Méditation du 16e Dimanche ordinaire B: «grandir dans une intimité profonde avec le Père»
Le père jésuite Antoine Kerhuel nous introduit à la méditation, avec les lectures du 16ème dimanche du Temps ordinaire, de l’année liturgique B.
Lectures: Jr 23, 1-6 Ps 22 (23), 1-2ab, 2c-3, 4, 5, 6 Ep 2, 13-18 Mc 6, 30-34
Chers Frères et Sœurs,
L’apôtre Paul nous le rappelle dans l’extrait de la lettre aux Ephésiens que nous entendons ce dimanche: le Christ a supprimé «le mur de la haine» qui séparait «le Juif et le païen», le Christ a «tué la haine» pour devenir lui-même le chemin par lequel tous ont accès au Père. Cette heureuse nouvelle nous rejoint aujourd’hui aussi, dans les déchirements de notre monde, et elle est portée, génération après génération, par tous ceux qui sont appelés à témoigner du Christ. Par notre baptême, nous sommes engagés dans cette aventure du témoignage.

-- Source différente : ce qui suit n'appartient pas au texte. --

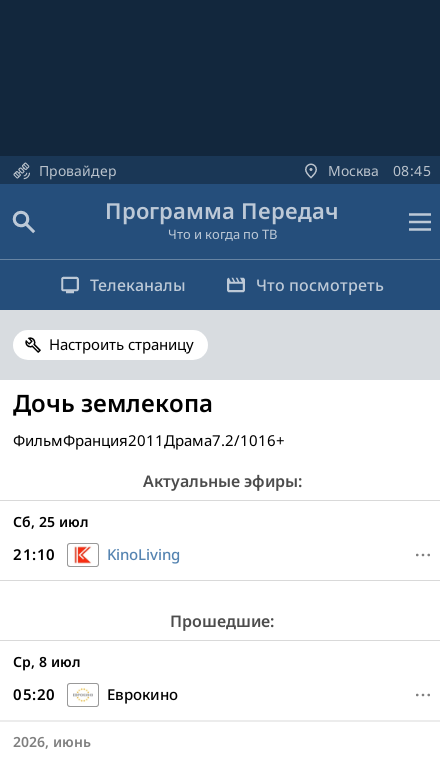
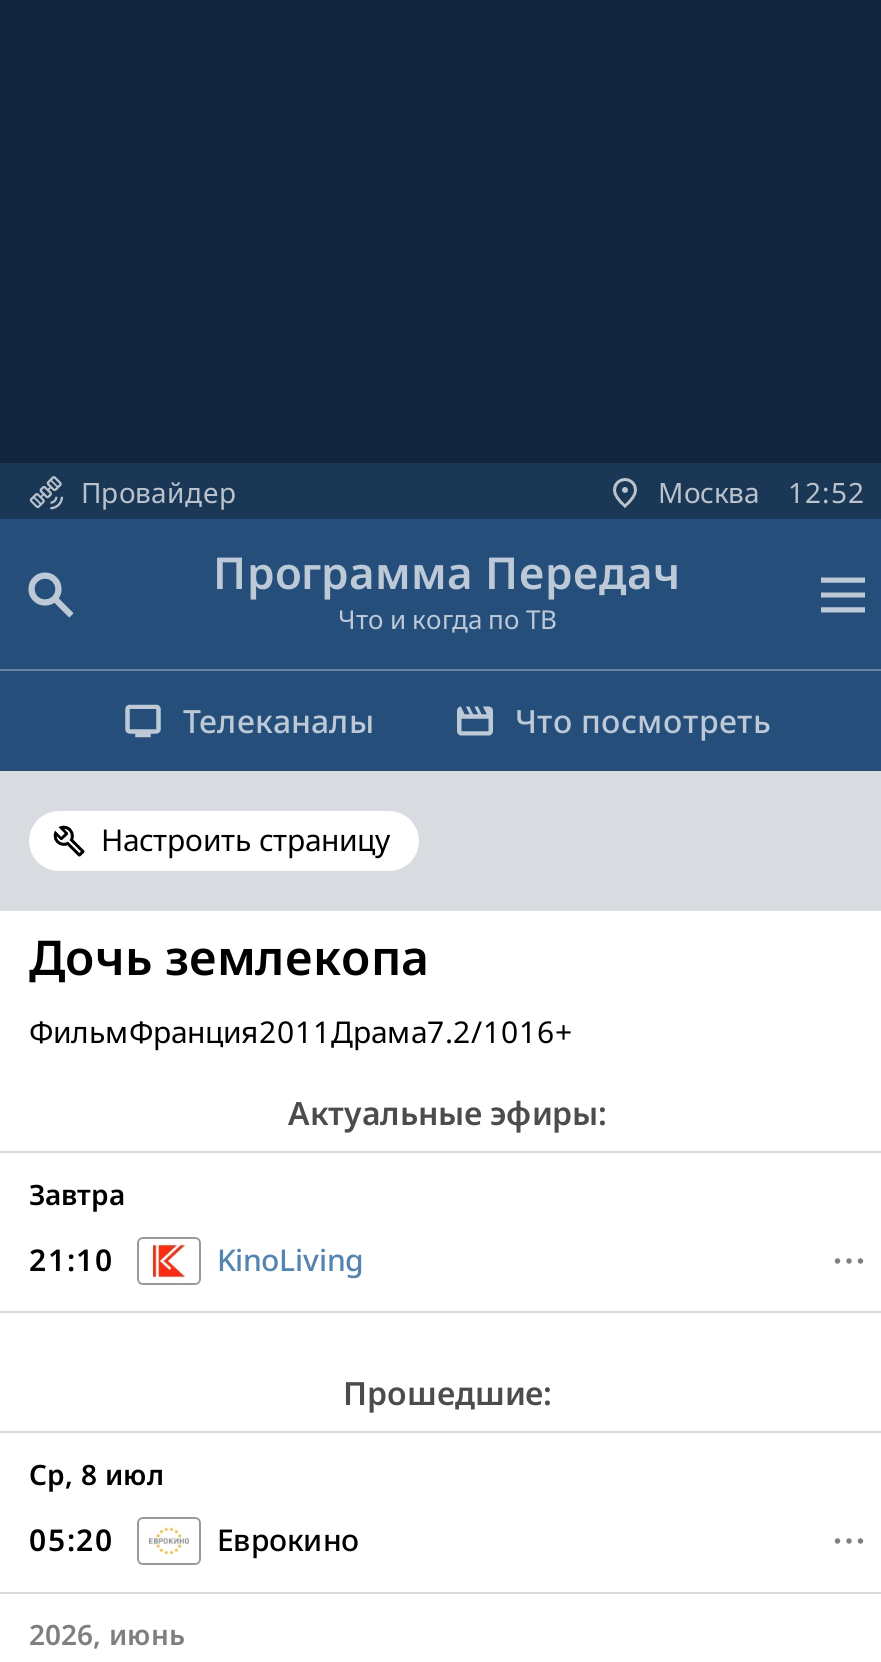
- Москва 08 45
+ Москва 12 52

- Сб, 25 июл
+ Завтра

Il y a, cependant, différentes manières de rendre témoignage, et tous ne sont pas appelés de la même façon. Ceux qui sont qualifiés de «pasteurs» portent une responsabilité particulière. La tradition biblique reprend fréquemment l’image du «pasteur» pour désigner – dans une société où l’élevage est une activité que tous connaissent bien – ceux qui guident leur troupeau vers des lieux sûrs et verdoyants. De nombreux textes de la Bible évoquent ainsi cette noble figure du «pasteur».
Mais de nombreux passages bibliques, tel celui que nous entendons dans l’extrait du prophète Jérémie lu ce dimanche, dénoncent aussi les «mauvais pasteurs»: ceux qui pensent à eux-mêmes plus qu’à leur troupeau, ceux qui manquent à leur devoir de protéger leur troupeau, ceux qui, en fait, n’aiment pas leur troupeau. Nous savons que, au fil des siècles – et jusqu’à nous aujourd’hui – de tels «mauvais pasteurs» se rencontrent: leurs méfaits sont parfois difficilement réparables. A cette figure du «mauvais pasteur» est opposée celle du «vrai pasteur» qu’est le Christ, qui se donne totalement afin que le troupeau qui lui est confié accède à la vie.
Dans l’extrait de l’évangile de Marc proclamé ce dimanche, les apôtres sont présentés un peu comme des pasteurs, en tout cas comme des envoyés appelés à être de zélés témoins. Ils reviennent vers Jésus après avoir parcouru toute une région afin de proclamer, par leurs actions et leurs enseignements, la Bonne Nouvelle. Leur première mission semble avoir été couronnée de succès, et l’évangéliste donne à entendre qu’ils sont habités d’une joyeuse excitation lorsqu’ils retrouvent Jésus. Jésus, cependant, n’abonde pas dans ce registre, et il leur dit simplement: «Venez à l’écart dans un endroit désert, et reposez-vous un peu». Jésus prend soin des apôtres qu’il a envoyés en mission: un lieu désert – c’est-à-dire un lieu où il est possible de faire silence pour rencontrer Dieu – leur permettra de prendre de la distance par rapport à leurs succès, de ne pas se laisser étourdir par le débordement de leur propre «faire», de reconnaître la manière dont Dieu lui-même a travaillé avec eux. Jésus invite ses disciples à approfondir leur intimité avec celui qu’il appelle son Père, et qu’il leur apprend à nommer, eux aussi, «Père».
C’est bien vers cette familiarité avec le Père que doivent tendre les actions et les enseignements des témoins de la Bonne Nouvelle. Cette aspiration à une familiarité avec le Père habite aussi, même si c’est de manière inchoative, les foules dont l’évangéliste Marc nous dit qu’elles rejoignent Jésus et les apôtres vers ce même endroit désert. De ce fait, le lieu désert que recherchaient Jésus et ses apôtres se change en un espace de grand rassemblement. Jésus n’en devient pas impatient. Il en éprouve de la compassion.
La vie des témoins de la Bonne Nouvelle, notre vie à nous aujourd’hui, est faite de cette tension entre d’un côté grandir nous-mêmes dans une intimité profonde avec le Père, et d’un autre côté accompagner les hommes, les femmes et les enfants que nous rencontrons vers cette même familiarité. Puissions-nous réussir à tenir au quotidien, avec simplicité et confiance, les deux pôles de cette tension!